- [ABOUT THIS TASK]:
Determine how many lines of the entries contain "mondiale". Reply with that number alone.

- [DATA]:
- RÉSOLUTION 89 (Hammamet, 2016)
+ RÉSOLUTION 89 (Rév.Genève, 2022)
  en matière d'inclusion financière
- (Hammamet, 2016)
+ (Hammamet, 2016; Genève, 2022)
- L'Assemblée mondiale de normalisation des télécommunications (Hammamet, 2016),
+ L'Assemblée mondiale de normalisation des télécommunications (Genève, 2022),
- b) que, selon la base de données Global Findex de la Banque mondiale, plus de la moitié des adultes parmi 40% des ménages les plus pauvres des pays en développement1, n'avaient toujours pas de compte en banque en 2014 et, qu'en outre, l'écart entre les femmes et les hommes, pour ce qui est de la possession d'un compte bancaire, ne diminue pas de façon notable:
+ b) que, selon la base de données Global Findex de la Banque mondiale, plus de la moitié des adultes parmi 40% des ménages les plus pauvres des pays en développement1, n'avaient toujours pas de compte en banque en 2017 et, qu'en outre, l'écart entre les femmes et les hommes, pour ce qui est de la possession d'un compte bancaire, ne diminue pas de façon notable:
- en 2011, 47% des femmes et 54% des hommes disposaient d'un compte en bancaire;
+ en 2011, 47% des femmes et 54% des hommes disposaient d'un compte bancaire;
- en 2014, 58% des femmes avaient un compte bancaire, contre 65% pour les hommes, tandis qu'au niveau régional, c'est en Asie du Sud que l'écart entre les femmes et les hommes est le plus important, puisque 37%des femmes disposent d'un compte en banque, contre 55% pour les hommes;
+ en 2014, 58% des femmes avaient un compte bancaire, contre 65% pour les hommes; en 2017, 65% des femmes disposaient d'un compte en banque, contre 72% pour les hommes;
--
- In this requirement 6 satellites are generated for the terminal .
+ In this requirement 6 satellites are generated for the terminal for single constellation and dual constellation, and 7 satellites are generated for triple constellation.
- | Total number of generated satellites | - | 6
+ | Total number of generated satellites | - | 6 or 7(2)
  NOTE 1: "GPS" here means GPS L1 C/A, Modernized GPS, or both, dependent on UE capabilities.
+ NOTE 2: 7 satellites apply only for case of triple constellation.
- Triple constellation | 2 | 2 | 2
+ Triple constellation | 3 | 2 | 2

- [RESPONSE TO THIS EXERCISE]:
4